76 femmes obèses ont participé à l’étude. Les chercheurs ont analysé la concentration de 21 POP chez ces patientes ainsi que les facteurs de risque. La plupart du temps, l’obésité est accompagnée de troubles métaboliques. Mais il existe aussi des patients « obèses métaboliquement sains », c’est-à-dire qu’ils ne souffrent pas de troubles cardiovasculaires.
Les POP sont des produits chimiques issus de l’agriculture, de l’industrie et de la manufacture. Très toxiques, mais surtout résistants à la biodégradation, on les retrouve un peu partout, y compris dans des zones où ils n’ont jamais été utilisés. Parmi les 18 polluants détectables, 12 étaient présents à des niveaux élevés chez les femmes qui présentaient des complications métaboliques.

 

... Et ils s'accumulent dans les tissus gras

L’exposition aux POP vient le plus souvent de la consommation d’aliments gras (poissons gras, viande, produits laitiers).
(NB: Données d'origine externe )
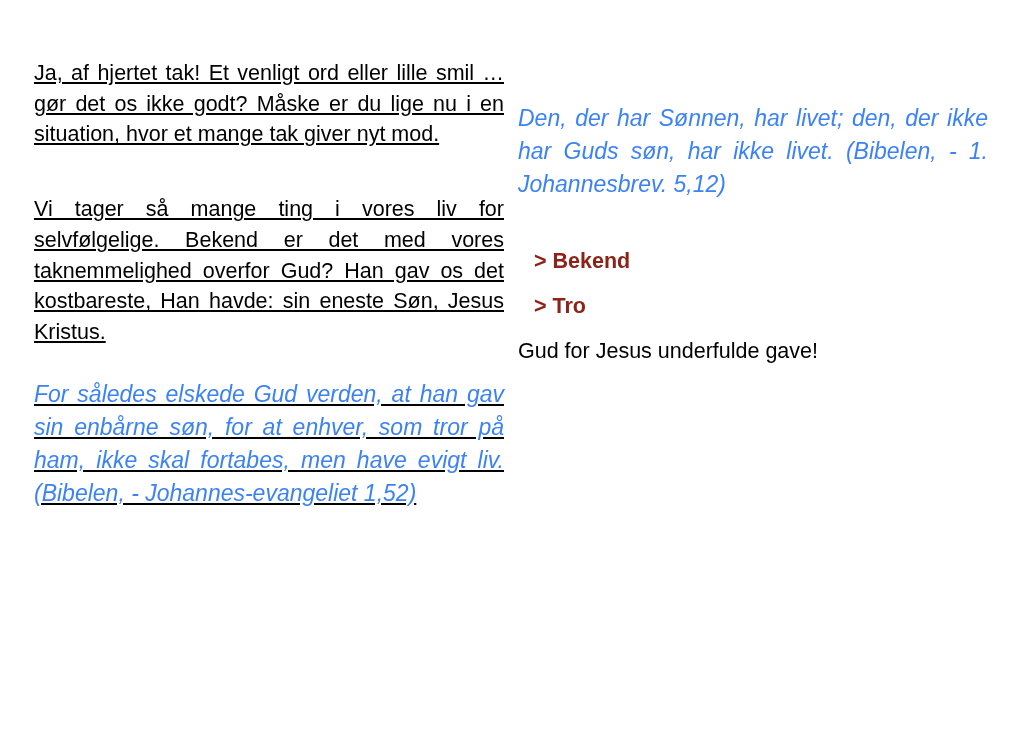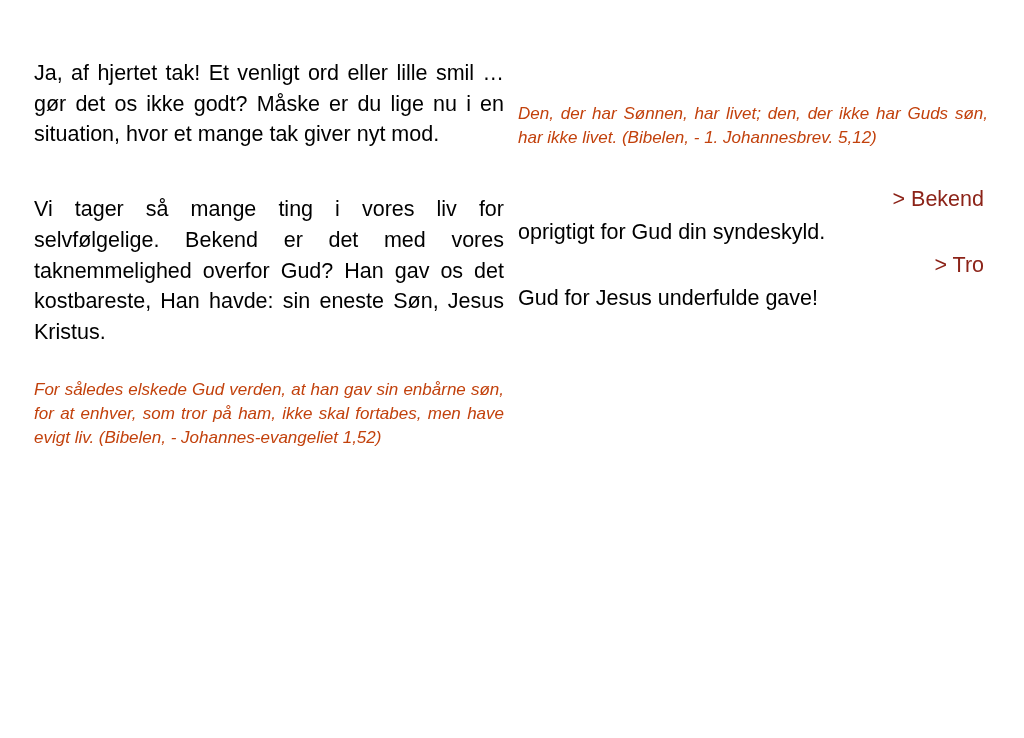--- a/index.html
+++ b/index.html
@@ -27,7 +27,7 @@
     top: 58px;
     width: 470px;
   }
-  .col-left { left: 34px; }
+  .col-left { left: 34px; text-decoration: underline; }
   .col-right { left: 518px; }
 
   .para {

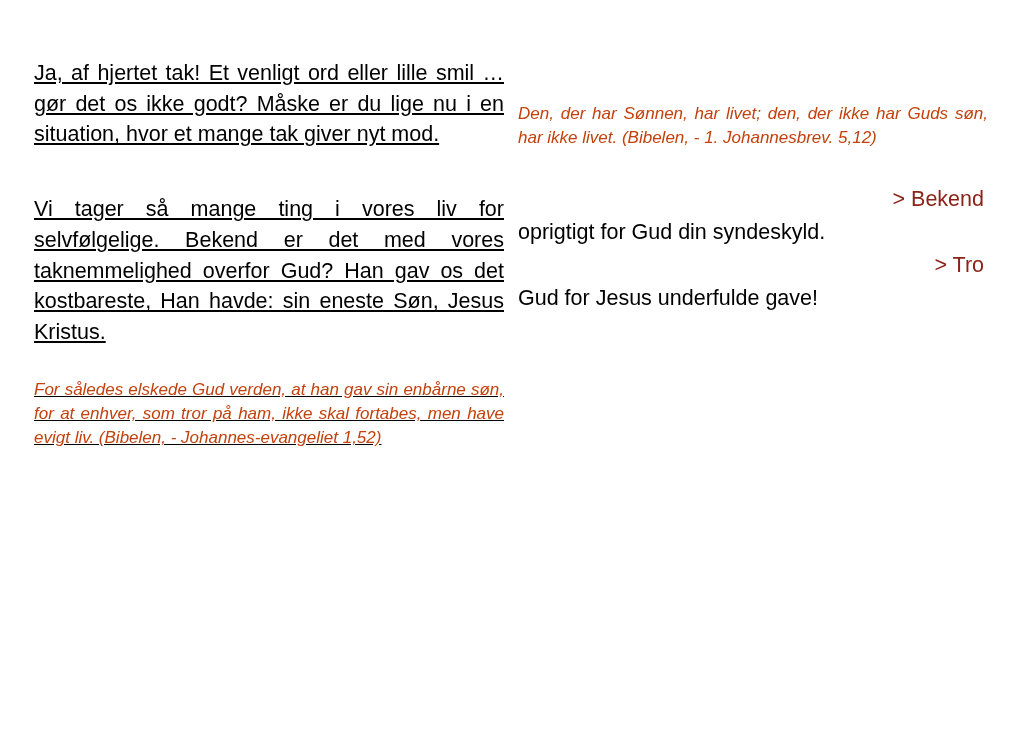--- a/index.html
+++ b/index.html
@@ -40,12 +40,12 @@
   }
   .para.black { color: #000000; }
   .verse {
-    font-size: 17px;
+    font-size: 23px;
     line-height: 1.43;
     text-align: justify;
     text-justify: inter-word;
     font-style: italic;
-    color: #c2410c;
+    color: #3b82f6;
     margin: 0;
   }
   .gap-lg { height: 44px; }

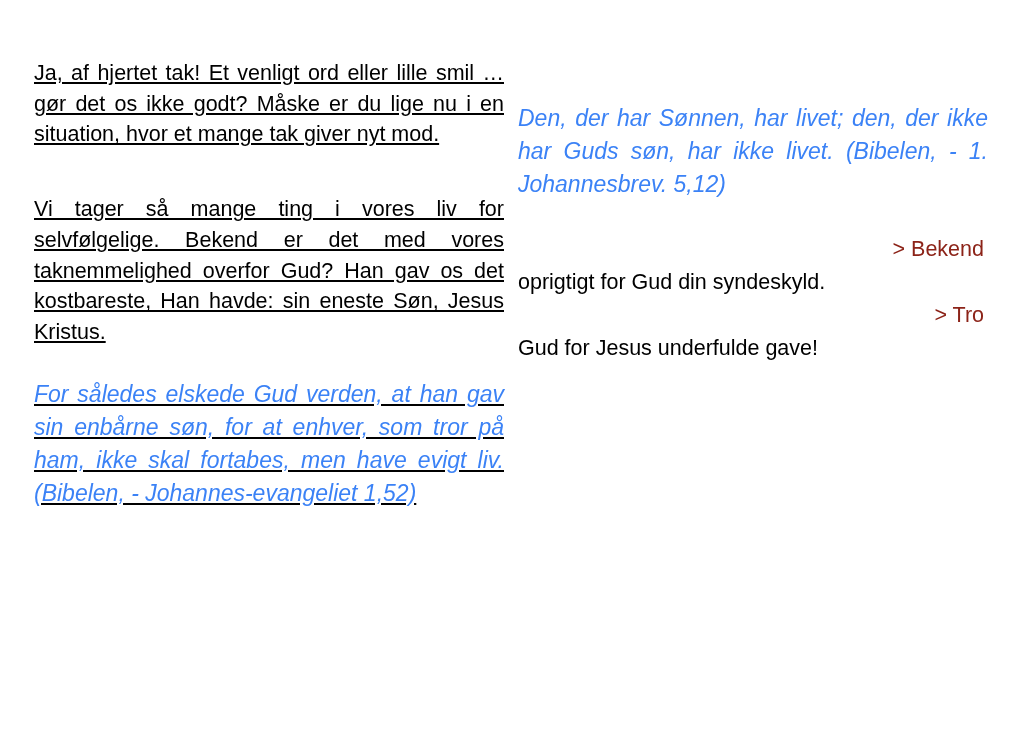--- a/index.html
+++ b/index.html
@@ -54,10 +54,10 @@
   .step-head {
     font-size: 21.5px;
     line-height: 1.35;
-    font-weight: normal;
+    font-weight: bold;
     color: #8c2318;
-    margin: 4px;
-    text-align: right;
+    margin: 16px;
+    text-align: left;
   }
   .step-body {
     font-size: 21.5px;

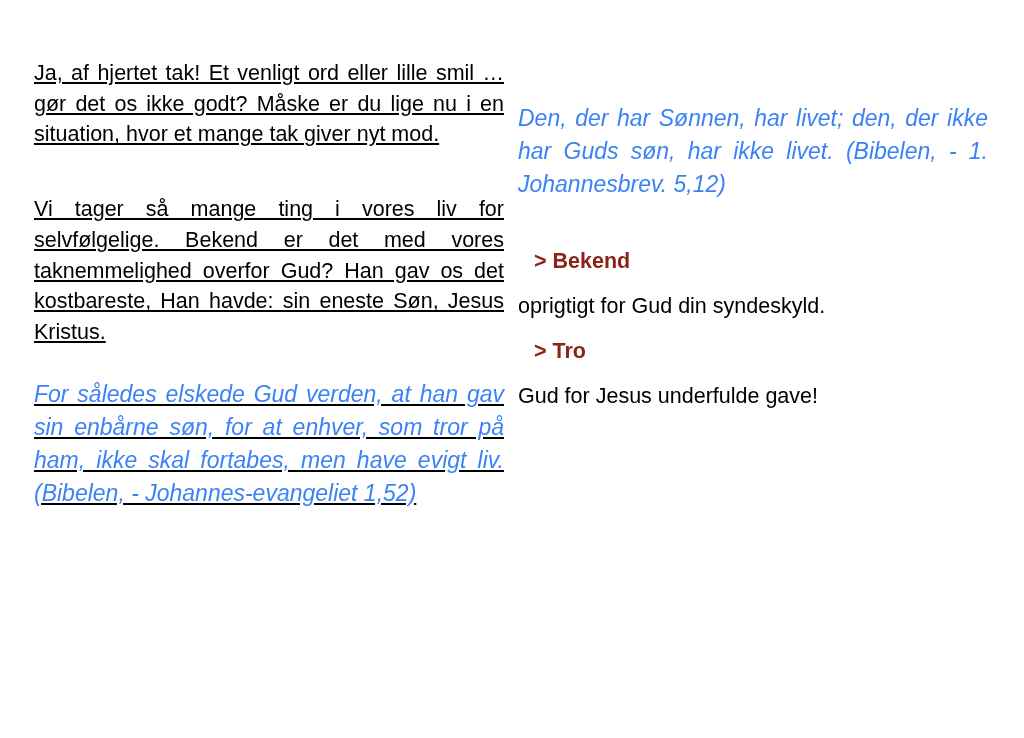--- a/index.html
+++ b/index.html
@@ -95,7 +95,6 @@
 
     <div class="steps-block">
       <p class="step-head">&gt; Bekend</p>
-      <p class="step-body">oprigtigt for Gud din syndeskyld.</p>
 
       <p class="step-head">&gt; Tro</p>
En effet, ces polluants sont solubles dans les lipides et ont tendance à s’accumuler dans les tissus adipeux. Les chercheurs ont donc supposé que leurs effets étaient exacerbés chez les patients obèses exposés.
« Les niveaux de près de 70 % des POP détectables étaient considérablement plus élevés chez les personnes obèses avec des complications cardiométaboliques comparativement aux sujets obèses mais métaboliquement sains, ce qui est remarquable. Notre étude confirme que les deux groupes ont des profils POP très distincts et que les personnes obèses qui sont métaboliquement saines ont des taux circulants de POP beaucoup plus faibles que les patients souffrant de complications », explique le Dr Marie-Soleil Gauthier, co-auteur de l’étude.

Cette découverte pourrait bien contribuer à améliorer la prévention, le diagnostic et le traitement des risques cardiométaboliques liés à l’obésité. Cependant, elle ne fait qu’établir une association. D’autres études devront vérifier si les POP sont bien responsables des maladies cardiométaboliques.